What needs to be done –
Leaving out all pictures, transcribe exactly the lines between the line with "text: Sites ->" and the last line of the records below, both included.

[Items from a data source]
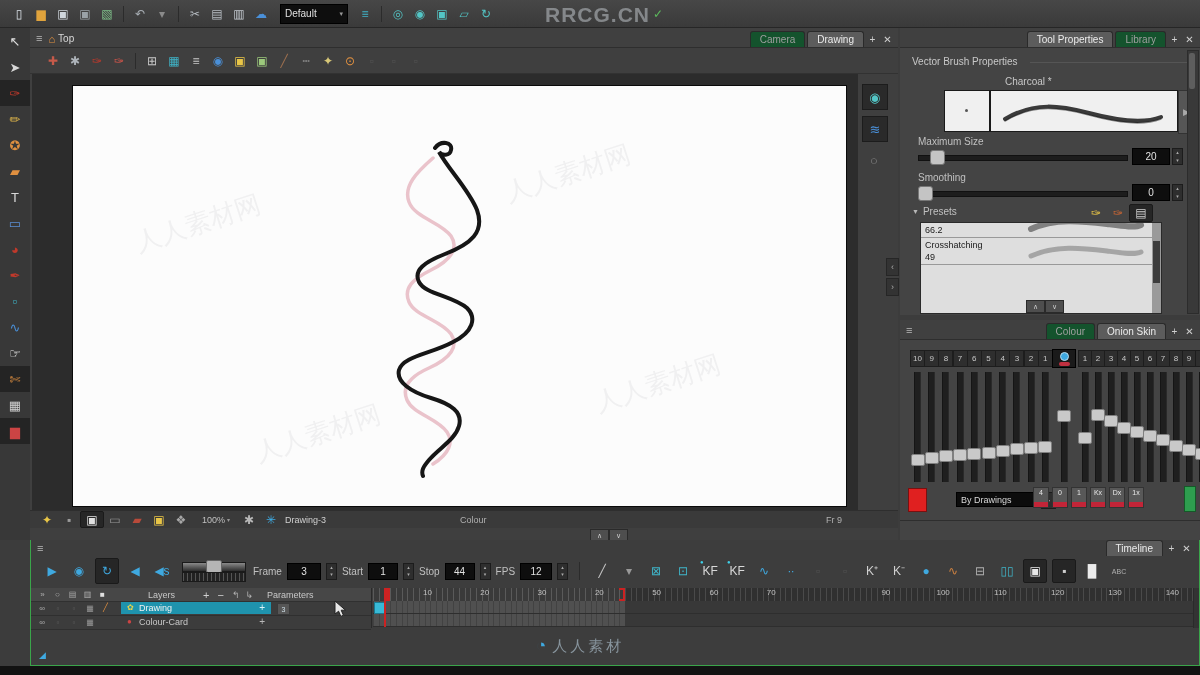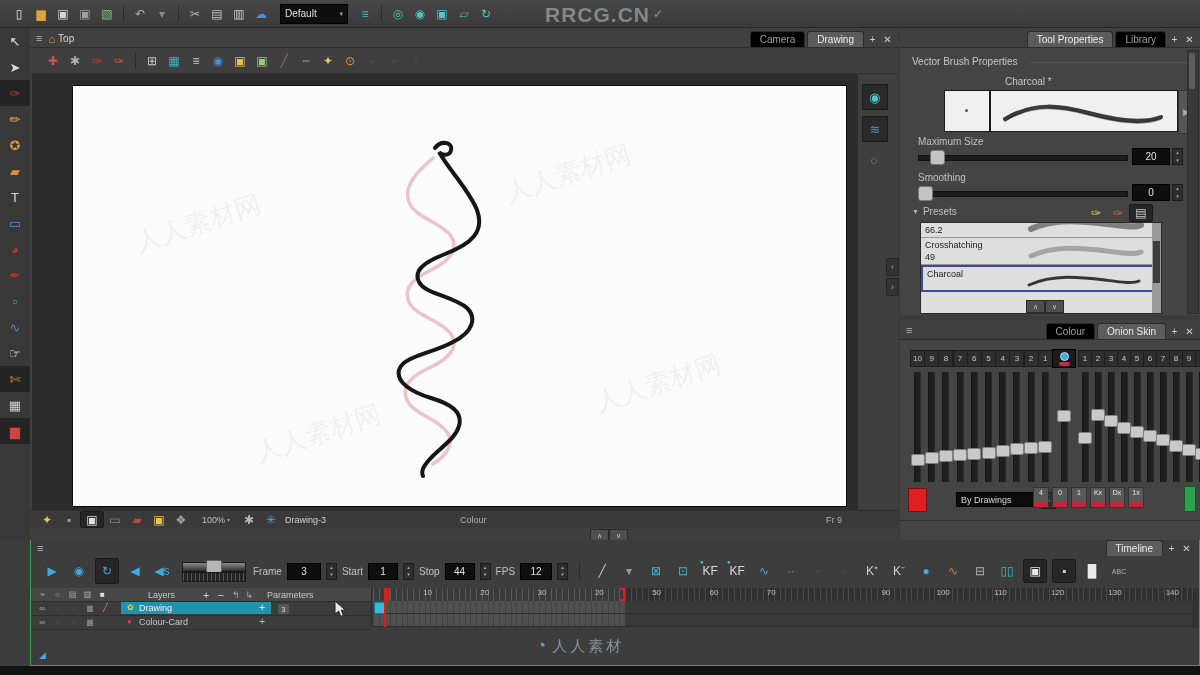"Camera" .tab { background: #000000 -> #14532d }
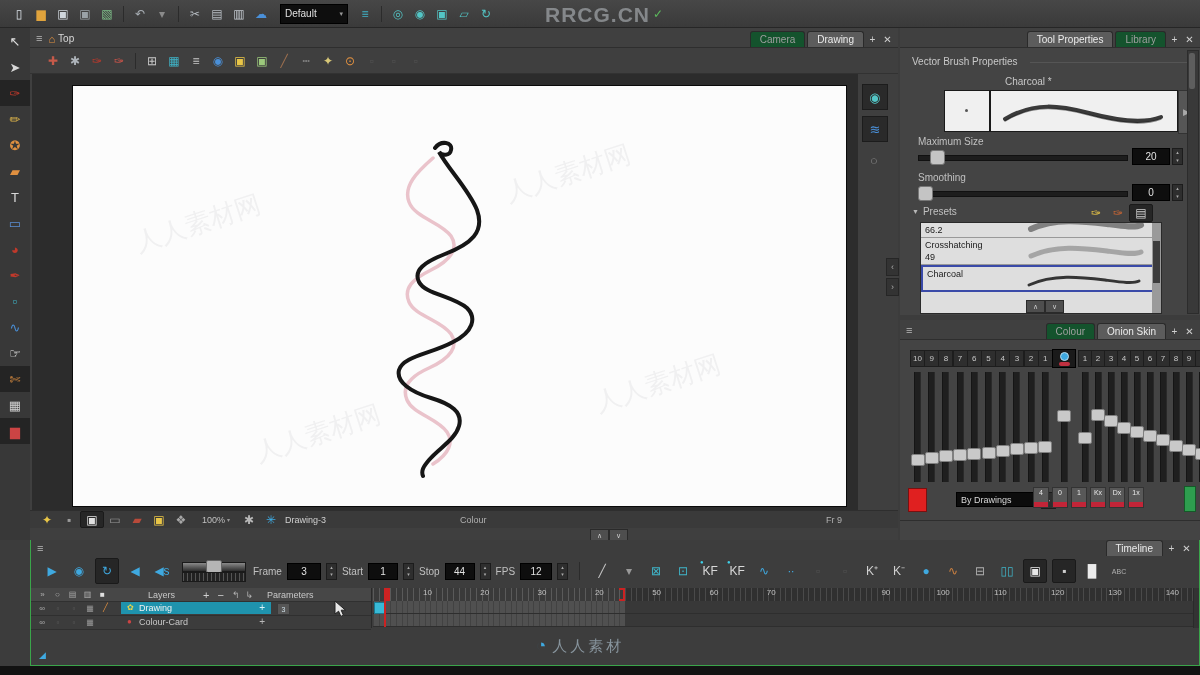"Charcoal" div { html: <div> <span>Charcoal</span> <span></span> <svg> <path></path> </svg> </div> -> none }
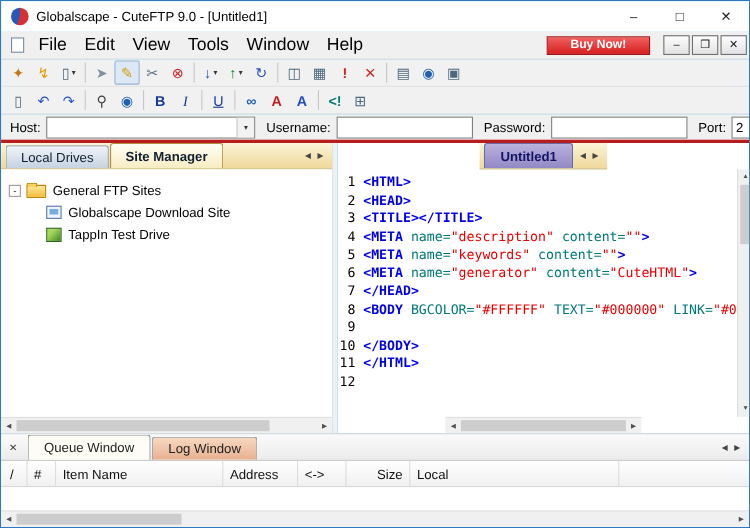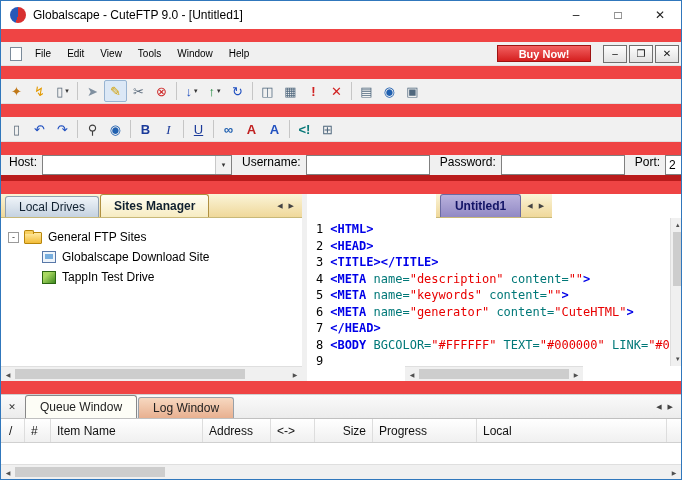"Globalscape - CuteFTP 9.0 -" .window { background: #ef4444 -> #0ea5e9; gap: 13px -> none }
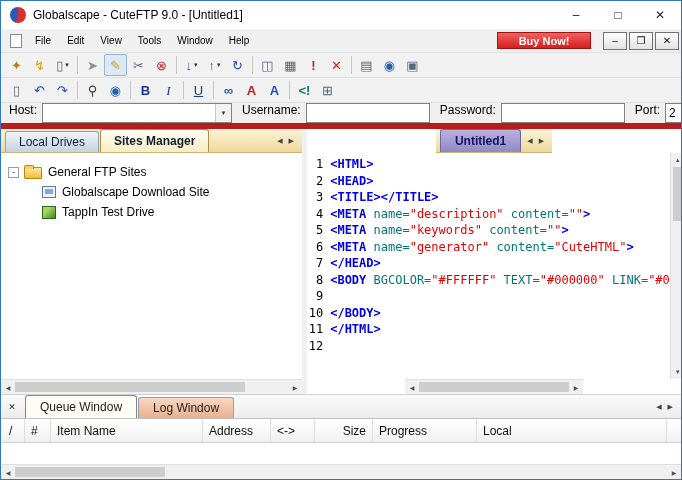"File" .menu-item { font-size: 10px -> 16px }
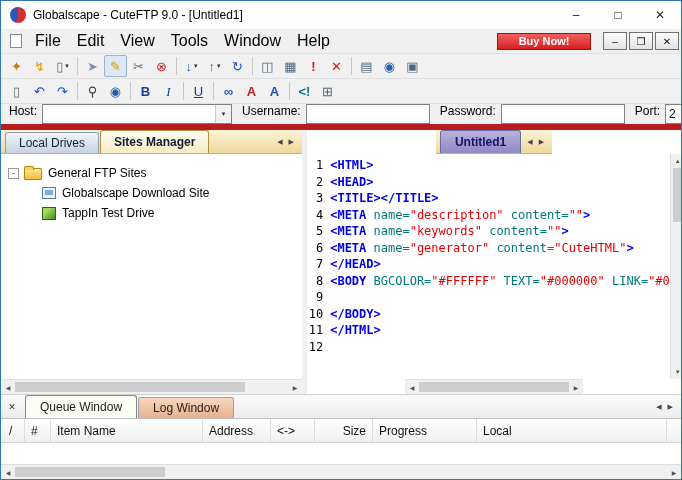"Host:" .addressbar { align-items: flex-start -> center; border-bottom: 6px solid #b91c1c -> 3px solid #b91c1c }
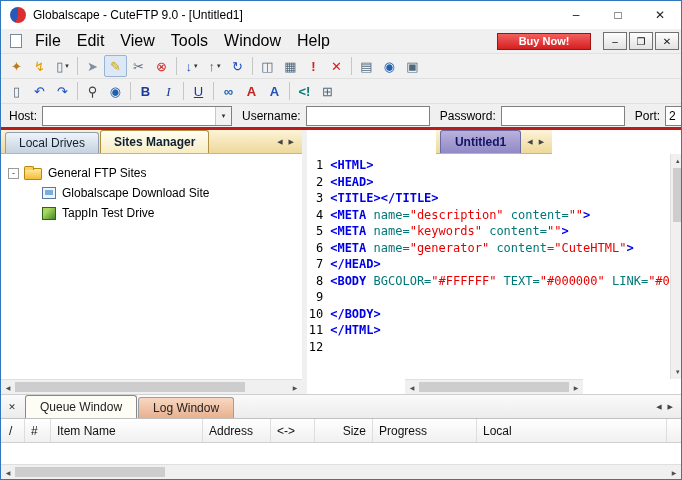"Sites Manager" div.tab { text: Sites -> Site }
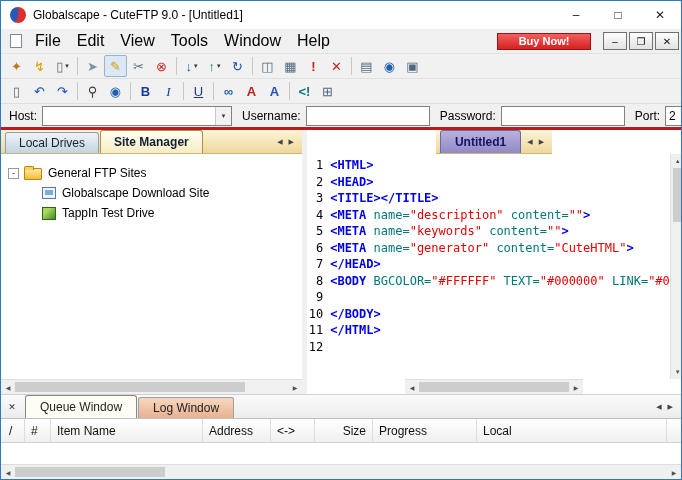"Progress" div.q-col { html: <div>Progress</div> -> none }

Solution to the exercise –
"Sites Manager" div.tab { text: Sites -> Site }
"Progress" div.q-col { html: <div>Progress</div> -> none }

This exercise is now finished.